General information
- Type: Four-seat cabin monoplane
- National origin: Cleveland, Ohio, United States
- Manufacturer: American Aviation
- Number built: 2

History
- First flight: 1970

= American Aviation AA-2 Patriot =

American light aircraft

The American Aviation AA-2 Patriot was a four-seat, all-metal aircraft that was developed in 1970-71 by American Aviation of Cleveland, Ohio. The design did not progress beyond the prototype stage.

== Development ==
After the market success of the AA-1 Yankee Clipper American Aviation turned their attention to developing a four-seat aircraft. The American Aviation engineers started with a "clean sheet of paper" and designed a new aircraft. This aircraft was intended to be produced as the American Aviation AA-2 Patriot.

The resulting prototype bore very little family resemblance to the AA-1. The AA-2 was different from the AA-1 in that it had doors instead of the Yankee's trademark sliding canopy and an oleo strut in place of the Yankee's spring steel tube nose gear. The aircraft had provisions for retractable gear to be installed on a later version, although the prototype had fixed landing gear. The AA-2 was powered by a 180 hp (134 kW) Lycoming engine.

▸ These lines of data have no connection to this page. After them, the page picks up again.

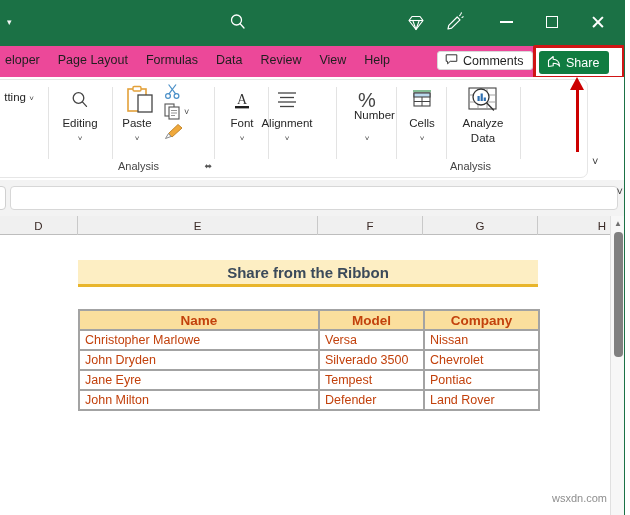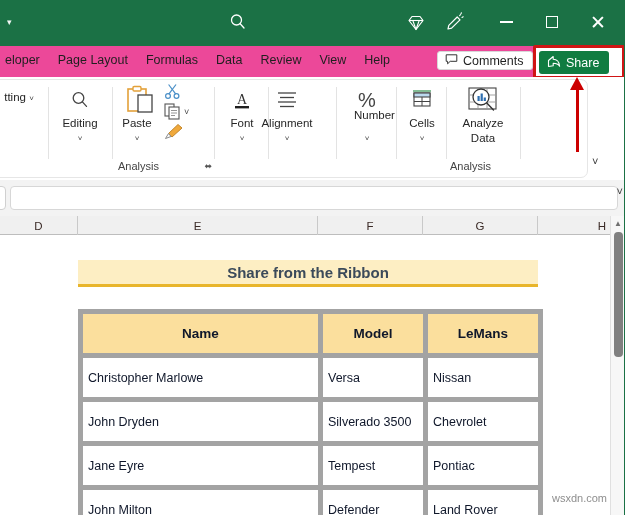--- a/index.html
+++ b/index.html
@@ -158,24 +158,24 @@
     border-bottom: 3px solid #e8b52c;
     display: flex; align-items: center; justify-content: center;
     font-size: 15px; font-weight: bold; color: #3b4a5a;
   }
   table.sheet {
     position: absolute; left: 78px; top: 74px;
     border-collapse: collapse;
     table-layout: fixed;
   }
   table.sheet th, table.sheet td {
-    border: 5px solid #a3a3a3;
-    height: 44px;
+    border: 2px solid #a3a3a3;
+    height: 20px;
     font-size: 12.5px;
-    color: #0f172a;
+    color: #c2410c;
     padding: 0 5px;
     overflow: hidden; white-space: nowrap;
   }
   table.sheet th {
     background: #fbdf9d;
     font-weight: bold;
     font-size: 13.5px;
     text-align: center;
   }
   table.sheet td { text-align: left; }
@@ -433,21 +433,21 @@
   </div>
 
   <div class="grid">
     <div class="banner">Share from the Ribbon</div>
 
     <table class="sheet">
       <thead>
         <tr>
           <th class="col-name">Name</th>
           <th class="col-model">Model</th>
-          <th class="col-company">LeMans</th>
+          <th class="col-company">Company</th>
         </tr>
       </thead>
       <tbody>
         <tr>
           <td class="col-name">Christopher Marlowe</td>
           <td class="col-model">Versa</td>
           <td class="col-company">Nissan</td>
         </tr>
         <tr>
           <td class="col-name">John Dryden</td>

The prototype, registered "N488AA", was completed in 1970 and test flying was commenced early in that same year. Aircraft performance during the test flying process fell far short of the design goals so the project was abandoned and the manufacturer eventually disassembled the prototype.

American Aviation made the decision to develop a stretched version of the AA-1 Yankee Clipper instead of pursuing the AA-2. This aircraft eventually was produced as the AA-5 Traveler and was later developed into the AA-5A Cheetah and the AA-5B Tiger.

==Survivors==
The prototype has been recovered by members of the American Yankee Association.